市場を抜け、町の入口広場を通り、看板に書かれた方角へ進む。やがて広い面積の田畑が一面に広がる場所まで出た。この一帯が農地のようだ。
十字路の辺りで、鍬を片手に途方に暮れている男性を見つける。あんな風に肩を落としているということは、魔物の被害に遭った可能性が高そうだ。僕たちはすぐ近づいていき、男性に声を掛けた。
「すいません、魔物が畑を荒らしたって聞いたんですが……」
「ああ、この辺一帯は全部荒らされちまってるぜ……。お前さんたちは?」
「私たち、イストミアからやって来たんです。今回の勇者なんですよ」
「ゆ、勇者様だって!? ……にしてはちょっとばかし頼りねえ感じもするが……」
「見た目はそうかもですけど! とにかく、魔物の情報とか教えてもらえませんか? 私たちで出来る限りのことはさせてもらいます」
勇者だとしっかり認めてはくれなかったものの、他に頼れる人もいないと思ったようで、男性は僕らに今朝の出来事を説明してくれた。
「俺は農家の中でも早めに作業を始める人間なんだがよ、早朝ここへやって来たら、作物が無残にも食い散らかされてたんだ。魔物だとピンと来て、周囲を観察してみたらよ、町の外へ続いてる、幾つかの足跡が残ってたんだ。掠れちまってたが、間違いない。あれは西の森に帰ってった足跡だぜ」
「西の森……」
「ウェルバルト森林のことですね? 確か、ここで使ってる水は全部、森から引いてきてるんでしたっけ」
「お嬢ちゃん、良く知ってるな。まあコーストン国民なら割と常識か。あそこは魔王がいない時期でも、魔物が住み着いてる場所だからよ。魔王が復活してる今は、かなり危ない場所になってるはずだ」
ウェルバルト森林、か。確かにこの人の言う通り、そこが魔物の棲み処に違いなさそうだ。作物を食い散らかすなら獣だろうし、森にはその種類の魔物が溢れていてもおかしくない。

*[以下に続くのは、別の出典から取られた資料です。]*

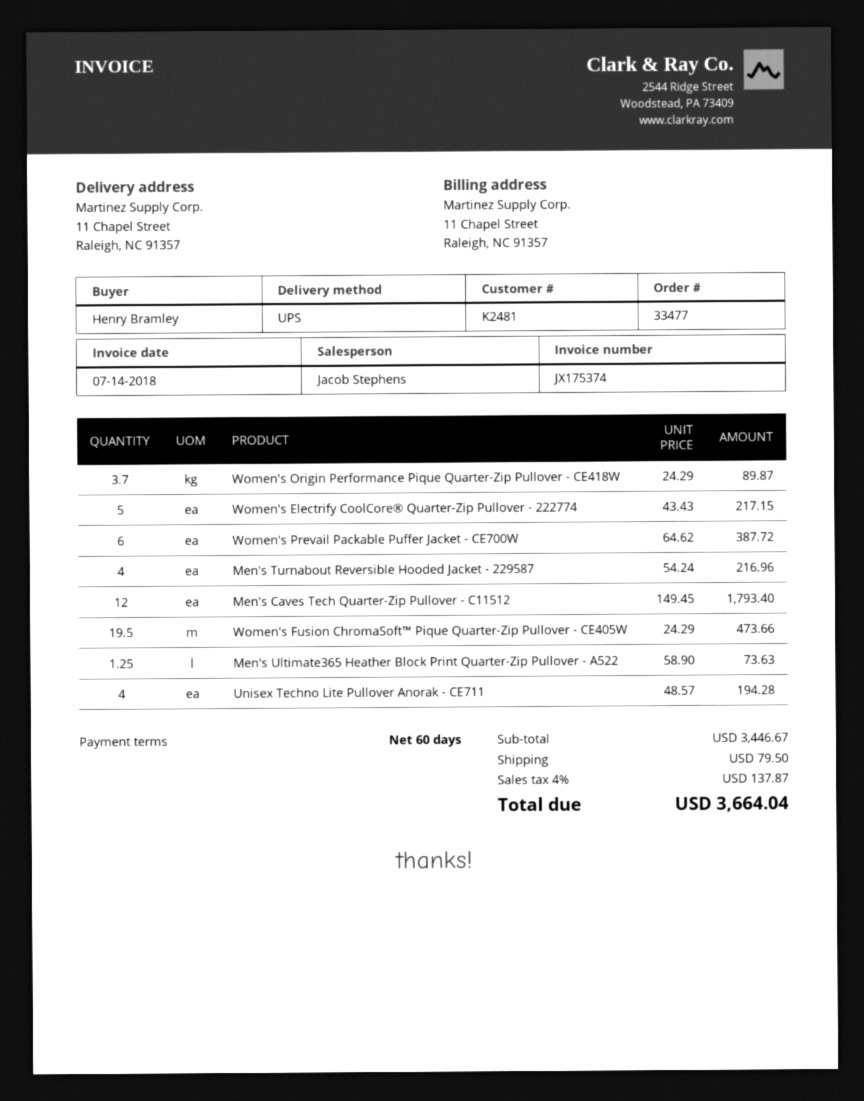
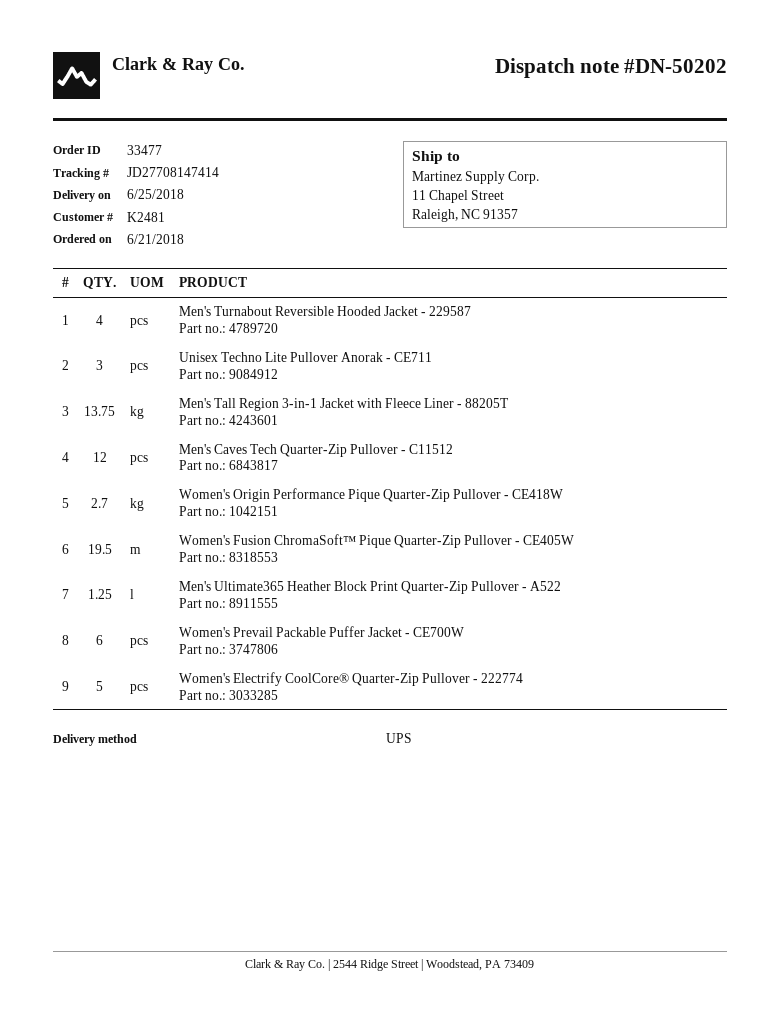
Women's Origin Performance Pique Quarter-Zip Pullover - CE418W: 3.7 -> 2.7
Unisex Techno Lite Pullover Anorak - CE711: 4 -> 3
Men's Tall Region 3-in-1 Jacket with Fleece Liner - 88205T: none -> 13.75

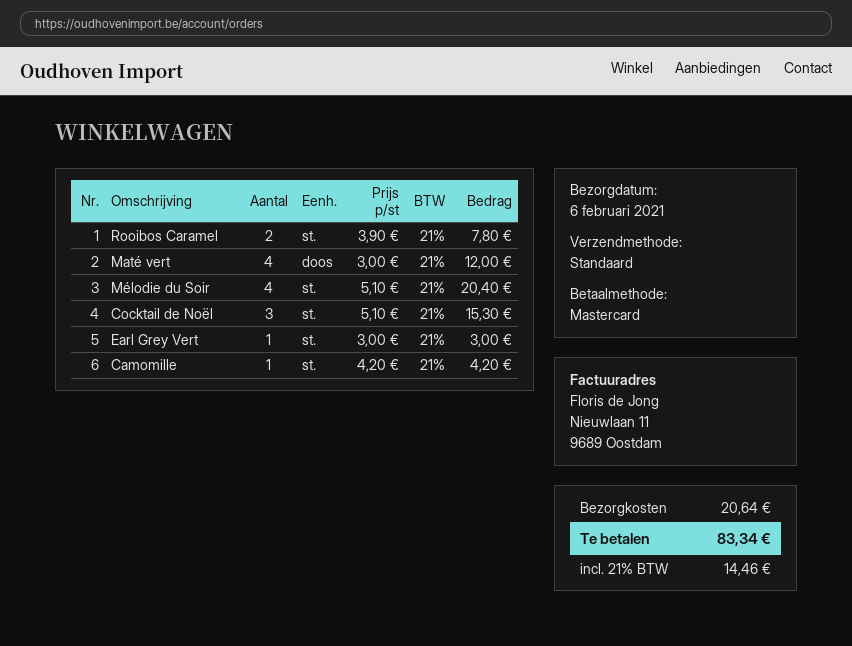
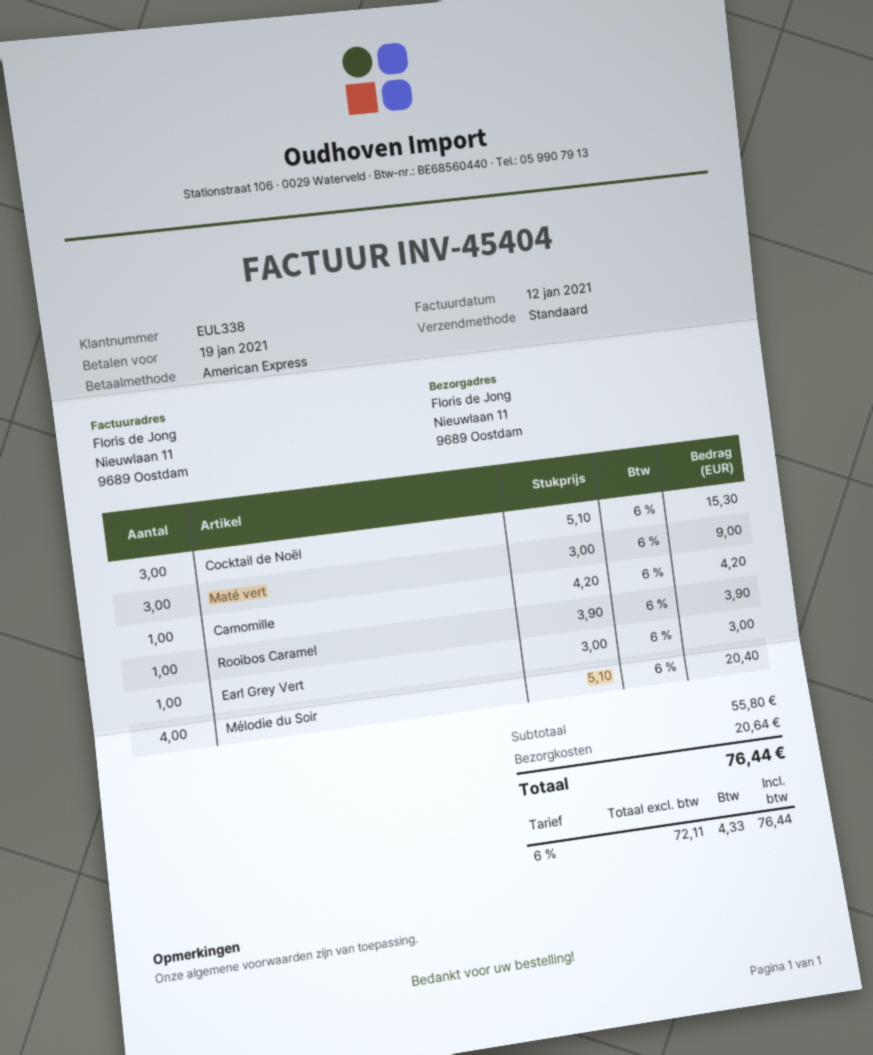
payment method: Mastercard -> American Express
Rooibos Caramel: 2 x 3.90 = 7.80 -> 1 x 3.90 = 3.90
Maté vert: 4 x 3.00 = 12.00 -> 3 x 3.00 = 9.00
tax: 21% = 14.46 -> 6% = 4.33
total: 83.34 -> 76.44

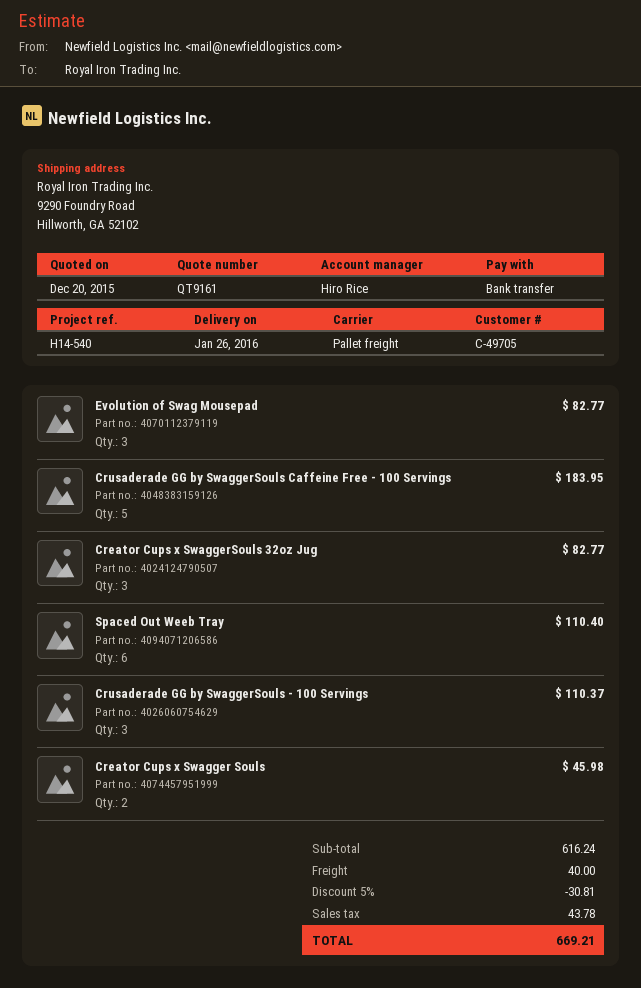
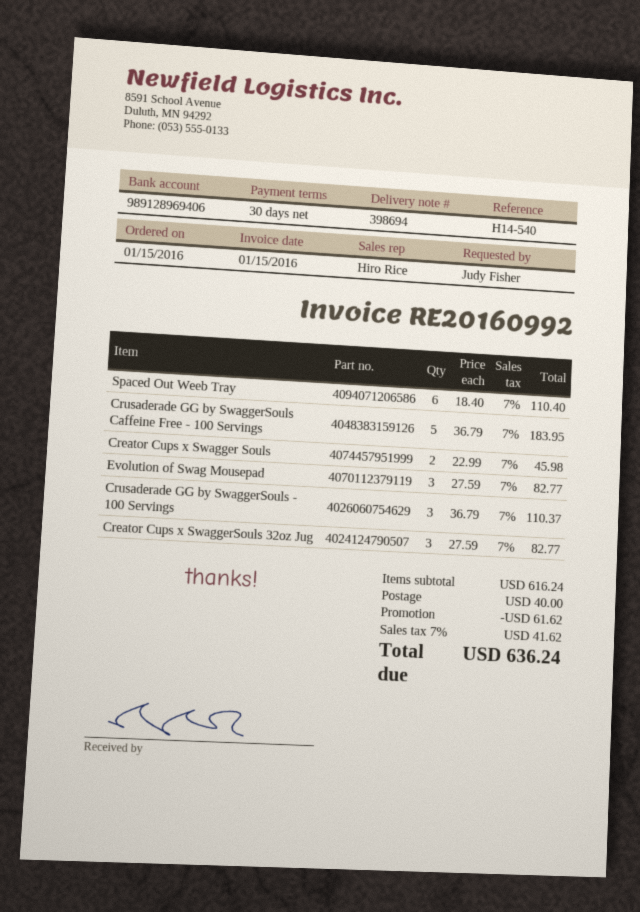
discount: 30.81 -> 61.62
tax: 43.78 -> 41.62
total: 669.21 -> 636.24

「ちょっと遠いがギルドにでも魔物退治を要請しようと思ってたんだが……お前さんたちに頼んでも大丈夫なのかい?」
「頼りないかもしれませんが、きっちり魔物を倒してきます。情報、ありがとうございました。行ってきますね」
「待っててね、おじさん! 作物の仇はとって来るわー」
「お、おう……頼んだぜ!」
最後まで困惑しきった顔をしていたが、おじさんは結局、僕らを信じることにしてくれたようだ。その期待には、ちゃんと応えたい。
そんなわけで僕とセリアは、町の西にあるウェルバルト森林へ急ぐことにした。待ってろ、魔物ども。セリアも言ってた通り、作物の仇は必ず取ってやる。